_Exercise instructions_: Output all records exactly, with no images.

══ Record excerpts

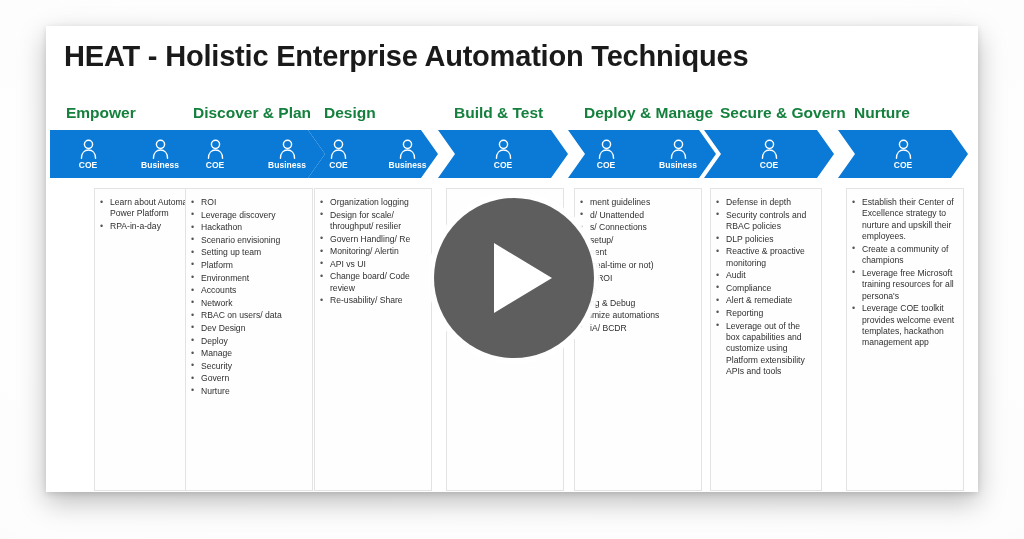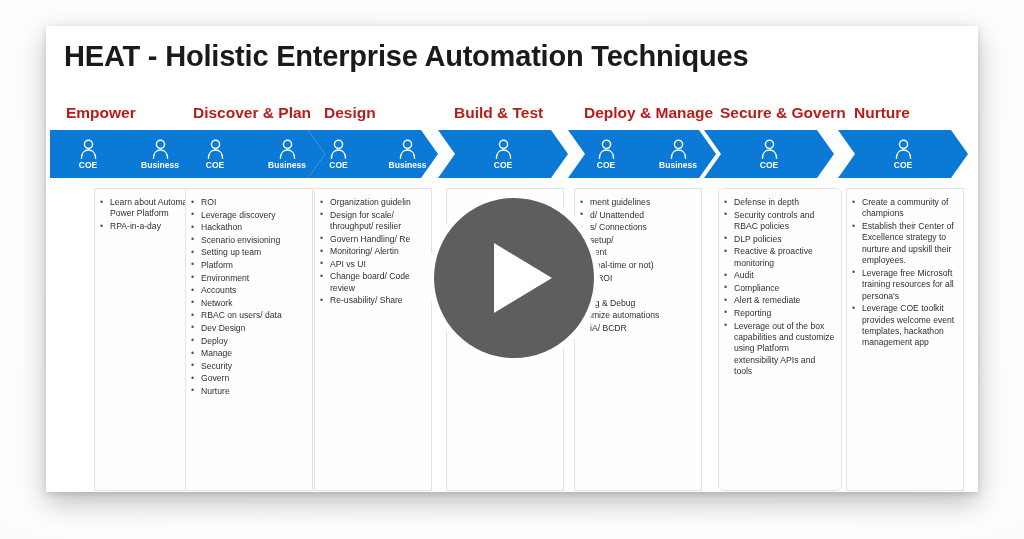"Empower" .phase-header { color: #b91c1c -> #15803d }
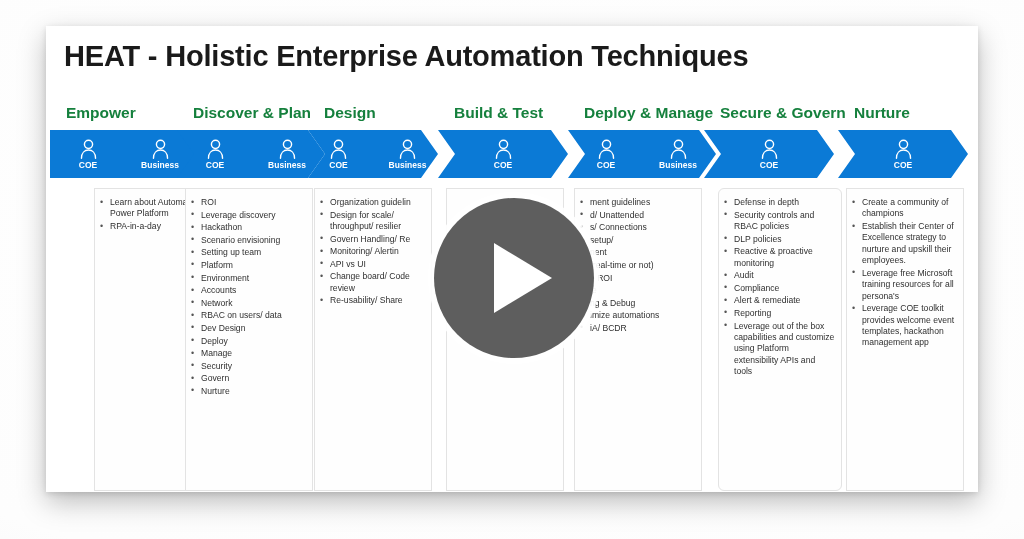"Organization guidelin" li { text: guidelin -> logging }
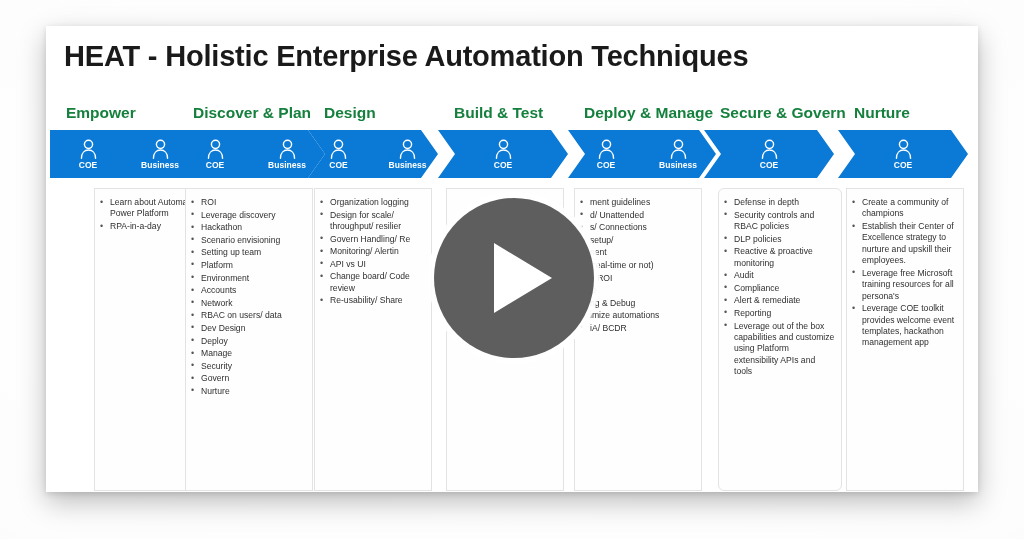"Defense in depth" div.phase-card { border-radius: 6px -> none; left: 14px -> 6px; width: 124px -> 112px }
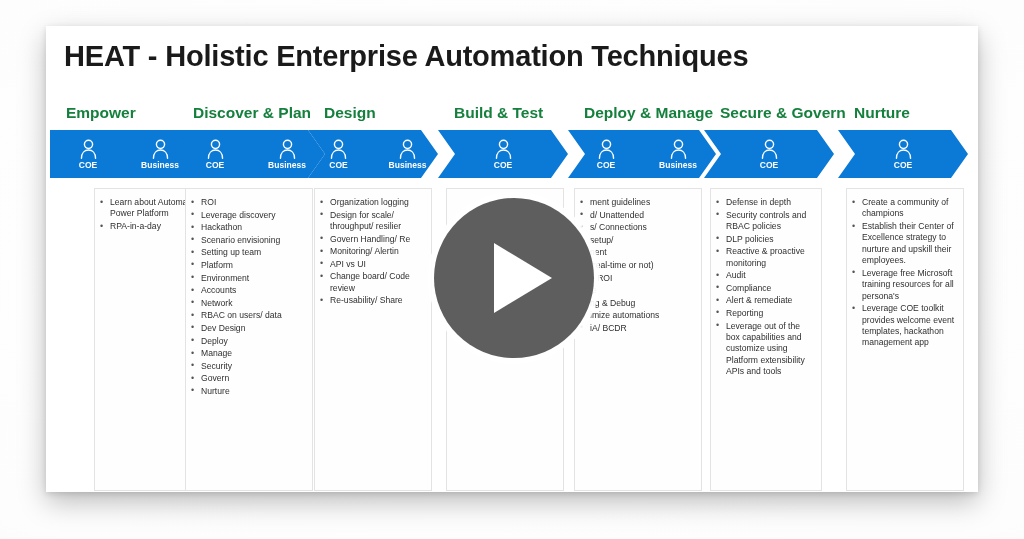"Create a community of champions" li { order: before "Establish their Center of Excellence" -> after "Establish their Center of Excellence" }
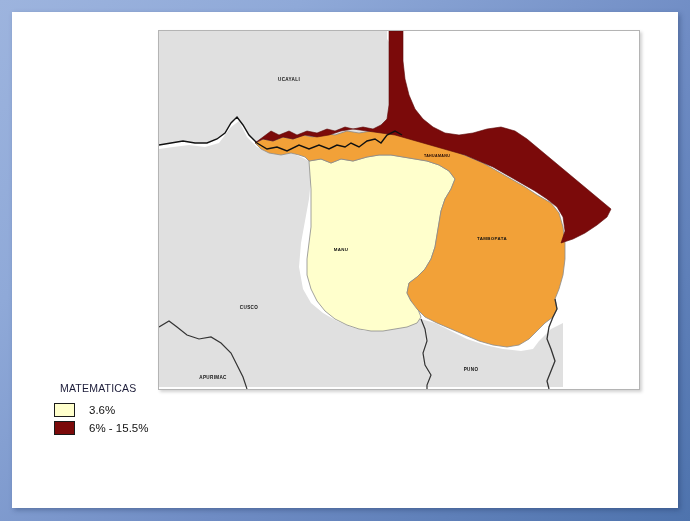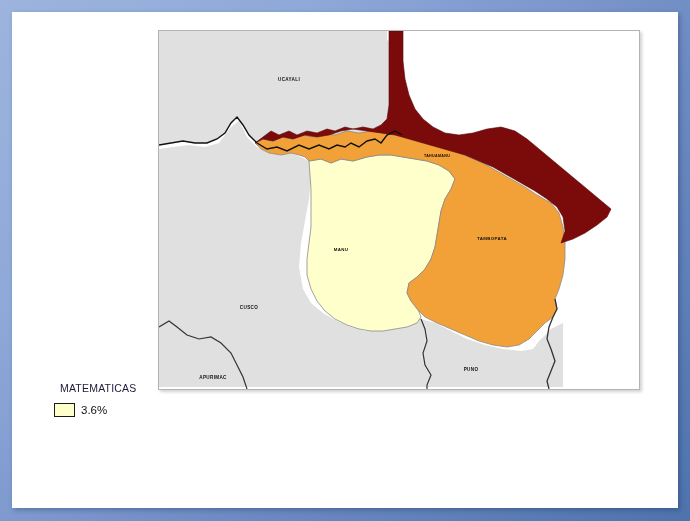"3.6%" .legend-row { gap: none -> 8px }
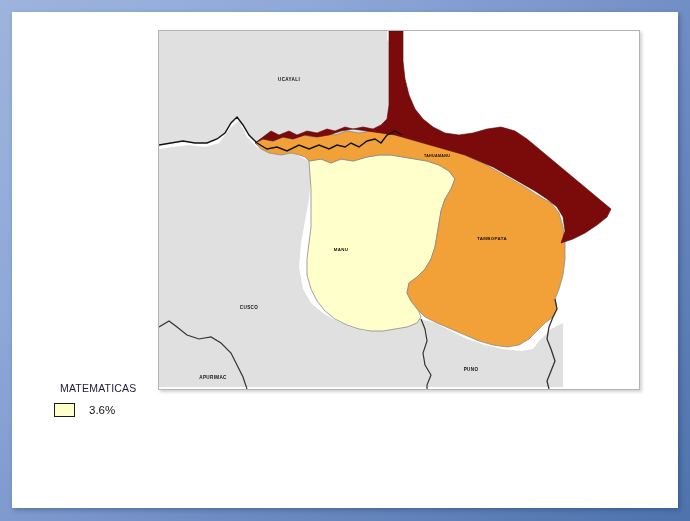"6% - 15.5%" div.legend-row { html: none -> <div> <span></span> <span>6% - 15.5%</span> </div> }
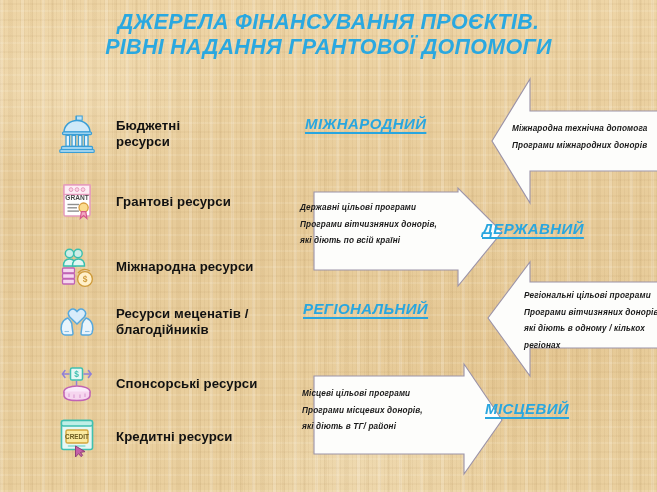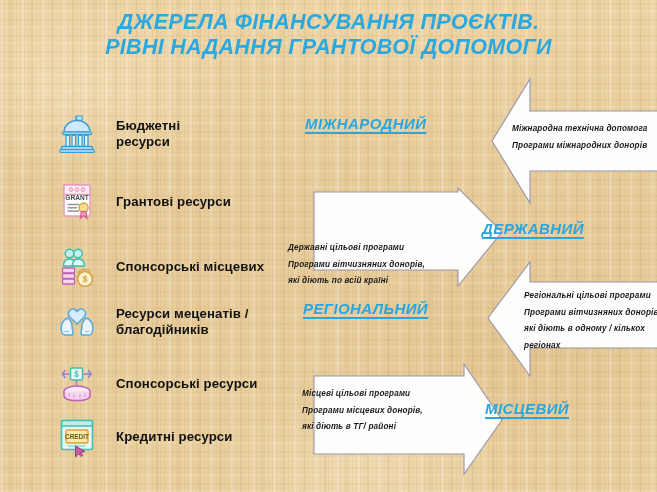"Державні цільові програми" div.atxt { left: 0 -> 12px; margin-top: 40px -> none }
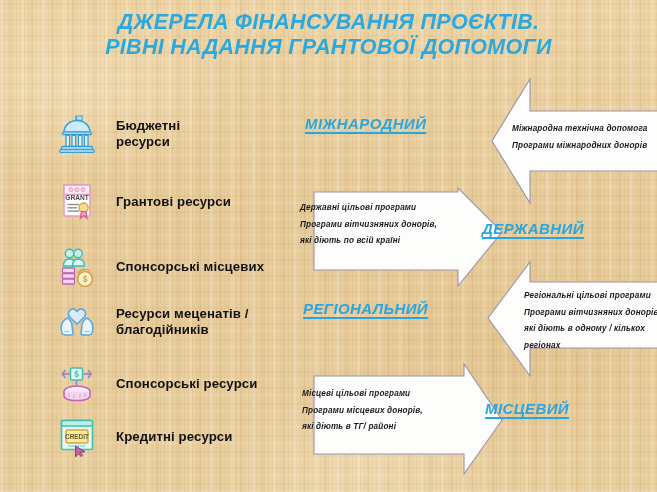"Спонсорські місцевих" span.lbl { text: Спонсорські місцевих -> Міжнародна ресурси }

════

_Your solution_:
"Empower" .phase-header { color: #b91c1c -> #15803d }
"Organization guidelin" li { text: guidelin -> logging }
"Defense in depth" div.phase-card { border-radius: 6px -> none; left: 14px -> 6px; width: 124px -> 112px }
"Create a community of champions" li { order: before "Establish their Center of Excellence" -> after "Establish their Center of Excellence" }
"3.6%" .legend-row { gap: none -> 8px }
"6% - 15.5%" div.legend-row { html: none -> <div> <span></span> <span>6% - 15.5%</span> </div> }
"Державні цільові програми" div.atxt { left: 0 -> 12px; margin-top: 40px -> none }
"Спонсорські місцевих" span.lbl { text: Спонсорські місцевих -> Міжнародна ресурси }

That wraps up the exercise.